I'm having a similar problem with the SRA id lines, except i do require the matchIDs = TRUE flag. What then?

[benjjneb]

@d-callan Unfortunately I'm not sure if there is a solutions in that case. The original IDs are required to match the paired reads together if they are now in different orders.

[d-callan]

thanks anyhow. I'm not convinced they are truly ordered differently. but im finding there are definitely differing number of read counts for forward and reverse. perhaps i can put together a script quickly to remove those reads which dont have a partner before passing to dada2 and see where that gets me. was mostly just hoping i might not have to..

[dbro970]

thanks anyhow. I'm not convinced they are truly ordered differently. but I'm finding there are definitely differing number of read counts for forward and reverse. perhaps I can put together a script quickly to remove those reads which don't have a partner before passing to dada2 and see where that gets me. was mostly just hoping I might not have to..
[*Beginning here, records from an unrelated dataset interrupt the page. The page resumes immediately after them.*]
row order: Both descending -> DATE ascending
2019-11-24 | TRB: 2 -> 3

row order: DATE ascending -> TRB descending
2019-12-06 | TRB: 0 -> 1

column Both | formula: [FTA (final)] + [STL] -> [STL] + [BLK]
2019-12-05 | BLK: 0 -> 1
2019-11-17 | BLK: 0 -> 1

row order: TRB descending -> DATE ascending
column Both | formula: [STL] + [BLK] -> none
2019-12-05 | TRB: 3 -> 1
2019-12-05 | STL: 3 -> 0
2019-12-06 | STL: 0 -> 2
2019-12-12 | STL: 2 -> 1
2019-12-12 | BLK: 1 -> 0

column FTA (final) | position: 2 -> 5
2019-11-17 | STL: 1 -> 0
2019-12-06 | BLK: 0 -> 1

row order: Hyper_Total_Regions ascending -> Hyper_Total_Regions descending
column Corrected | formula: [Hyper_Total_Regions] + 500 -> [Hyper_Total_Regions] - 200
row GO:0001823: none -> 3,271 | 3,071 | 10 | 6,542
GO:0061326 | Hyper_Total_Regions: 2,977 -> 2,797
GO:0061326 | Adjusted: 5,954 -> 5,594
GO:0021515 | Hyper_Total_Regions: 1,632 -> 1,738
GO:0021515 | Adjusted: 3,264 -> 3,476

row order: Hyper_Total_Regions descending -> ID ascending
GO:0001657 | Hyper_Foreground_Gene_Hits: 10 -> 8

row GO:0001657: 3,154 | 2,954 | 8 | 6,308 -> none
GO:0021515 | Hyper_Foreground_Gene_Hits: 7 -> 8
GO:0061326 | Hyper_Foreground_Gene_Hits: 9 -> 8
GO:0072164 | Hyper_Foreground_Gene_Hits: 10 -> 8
Hi apologies for resurrecting an old thread, I was just wondering if you managed to find a solution to this? as I've found myself in the same situation

[wygbio]

I am also meeting a similar issue with the head of fastq files. They were obtained by Illumina MiSeq, not downloaded from the NCBI SRA database. Is there something wrong with the head that can't be detected? @HWI-D00433:728:HHHKHBCX2:2:1101:8032:2352.1:N:0--D13a_C25.